**YOUR TASK**
Return each line of the listing that has the word "name" in it.

################

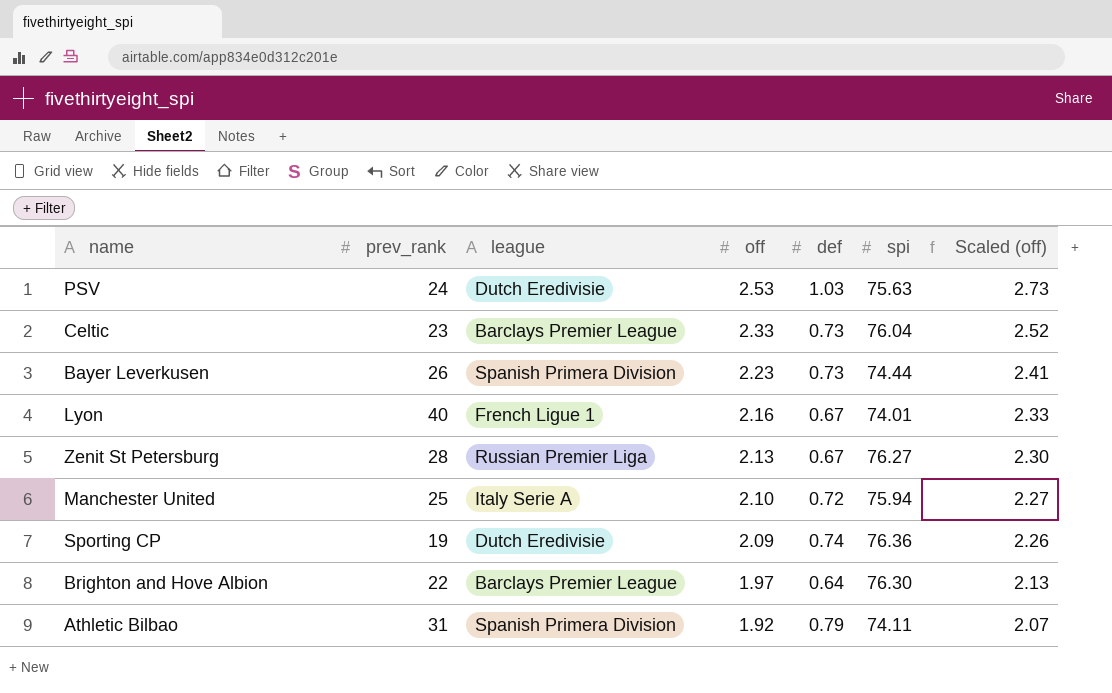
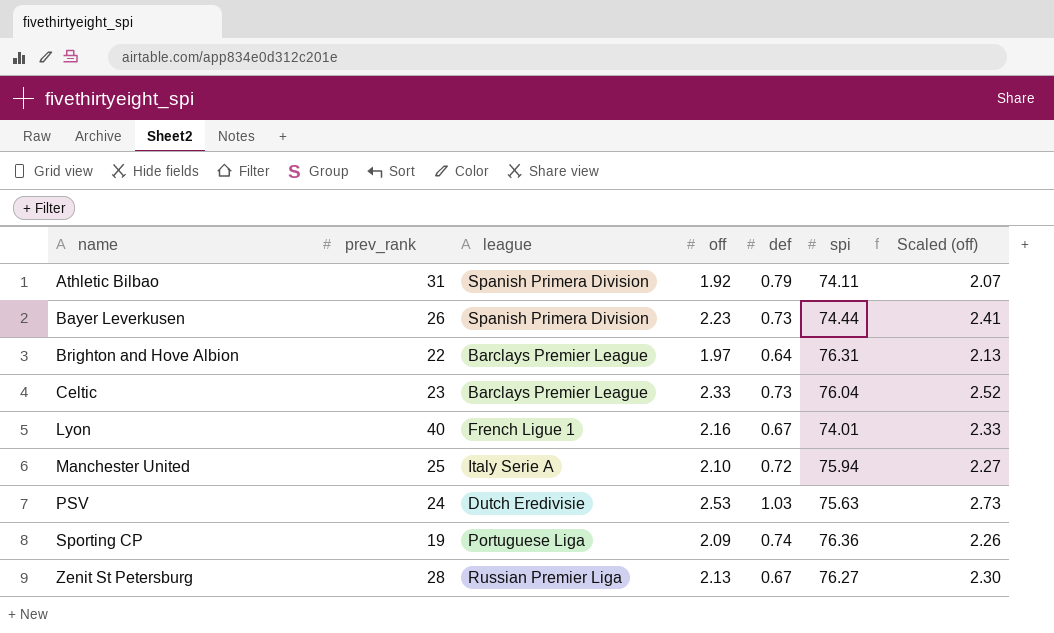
row order: off descending -> name ascending
Brighton and Hove Albion | spi: 76.30 -> 76.31
Sporting CP | league: Dutch Eredivisie -> Portuguese Liga

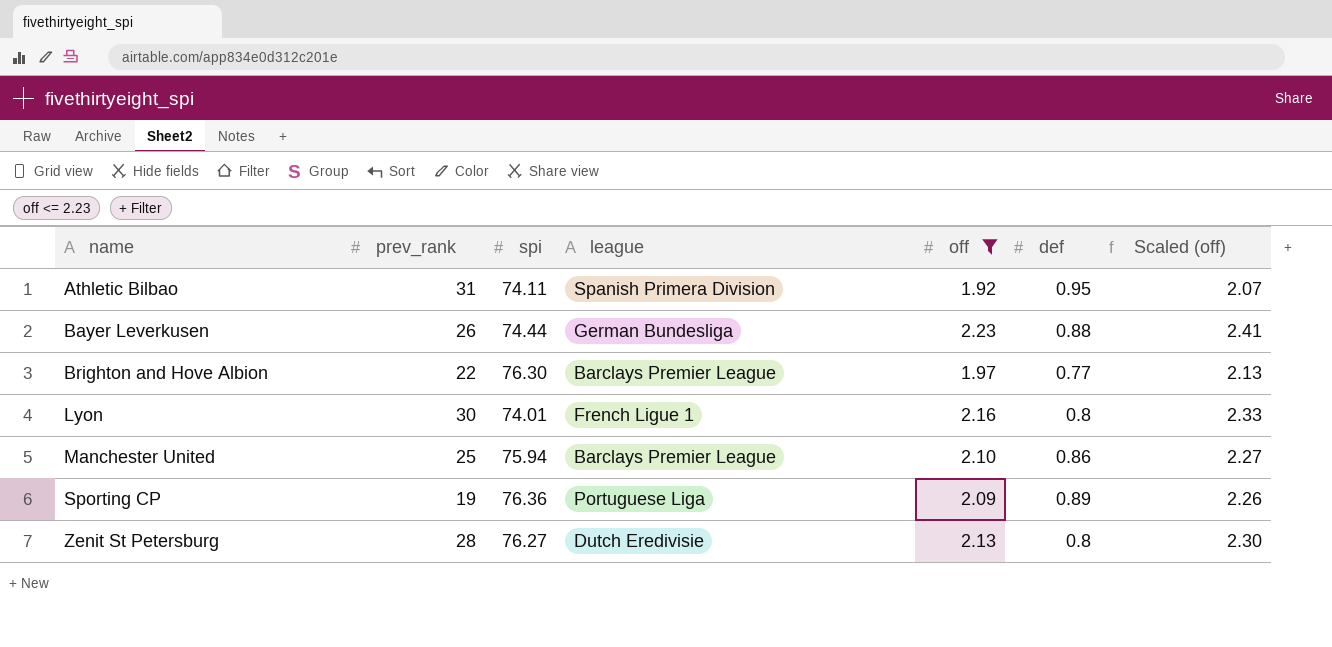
filter: none -> off <= 2.23
column spi | position: 6 -> 3
Athletic Bilbao | def: 0.79 -> 0.95
Bayer Leverkusen | league: Spanish Primera Division -> German Bundesliga
Bayer Leverkusen | def: 0.73 -> 0.88
Brighton and Hove Albion | spi: 76.31 -> 76.30
Brighton and Hove Albion | def: 0.64 -> 0.77
Lyon | prev_rank: 40 -> 30
Lyon | def: 0.67 -> 0.8
Manchester United | league: Italy Serie A -> Barclays Premier League
Manchester United | def: 0.72 -> 0.86
Sporting CP | def: 0.74 -> 0.89
Zenit St Petersburg | league: Russian Premier Liga -> Dutch Eredivisie
Zenit St Petersburg | def: 0.67 -> 0.8

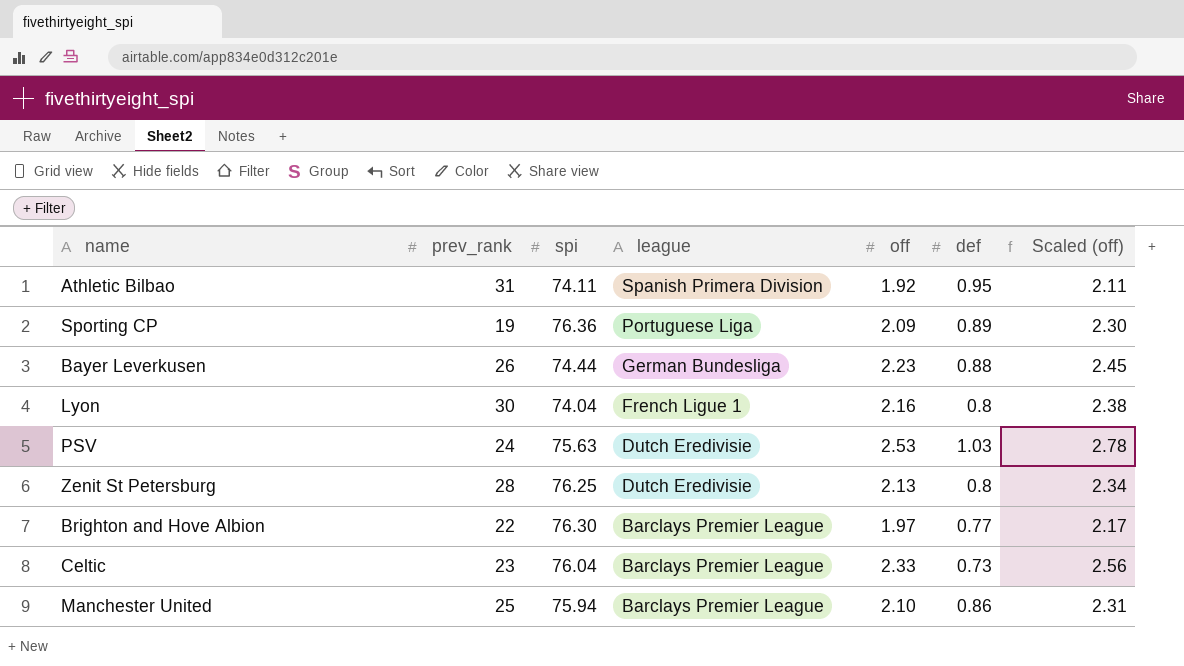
filter: off <= 2.23 -> none
row order: name ascending -> league descending
column Scaled (off) | formula: [off] * 1.08 -> [off] * 1.1
Lyon | spi: 74.01 -> 74.04
Zenit St Petersburg | spi: 76.27 -> 76.25

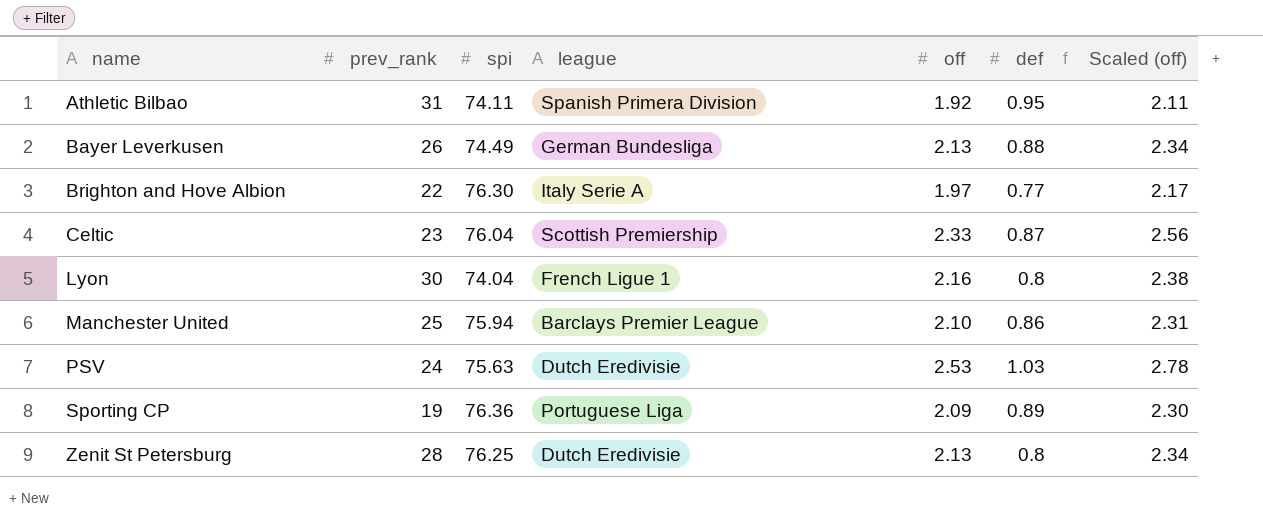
row order: league descending -> name ascending
Bayer Leverkusen | spi: 74.44 -> 74.49
Bayer Leverkusen | off: 2.23 -> 2.13
Bayer Leverkusen | Scaled (off): 2.45 -> 2.34
Brighton and Hove Albion | league: Barclays Premier League -> Italy Serie A
Celtic | league: Barclays Premier League -> Scottish Premiership
Celtic | def: 0.73 -> 0.87

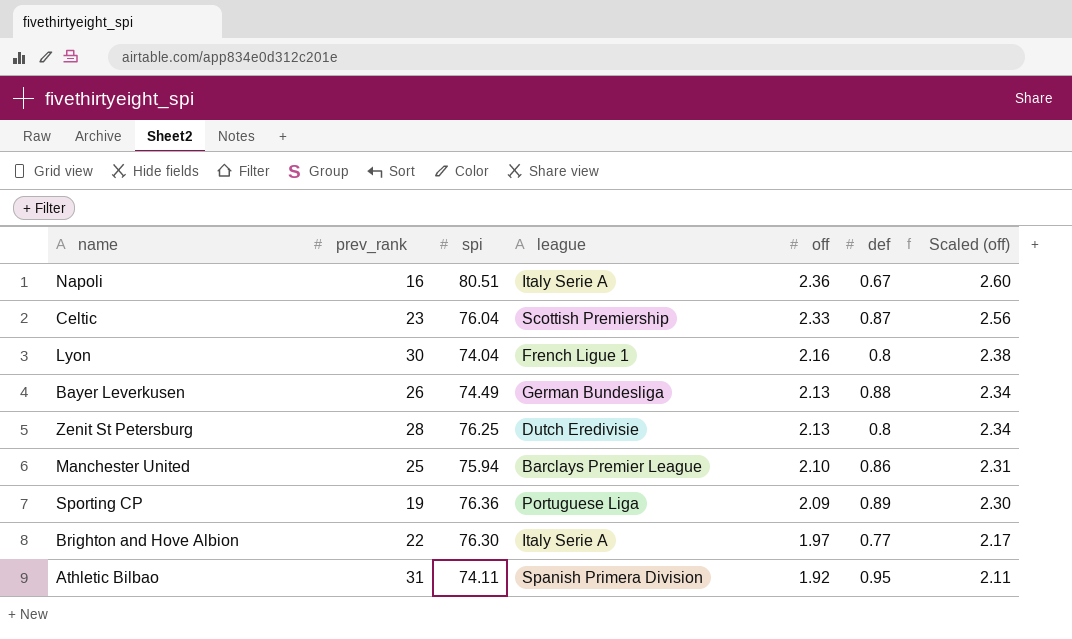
row order: name ascending -> off descending
row PSV: 24 | 75.63 | Dutch Eredivisie | 2.53 | 1.03 | 2.78 -> none
row Napoli: none -> 16 | 80.51 | Italy Serie A | 2.36 | 0.67 | 2.60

################

**OUTPUT**
row order: off descending -> name ascending
row order: name ascending -> league descending
row order: league descending -> name ascending
row order: name ascending -> off descending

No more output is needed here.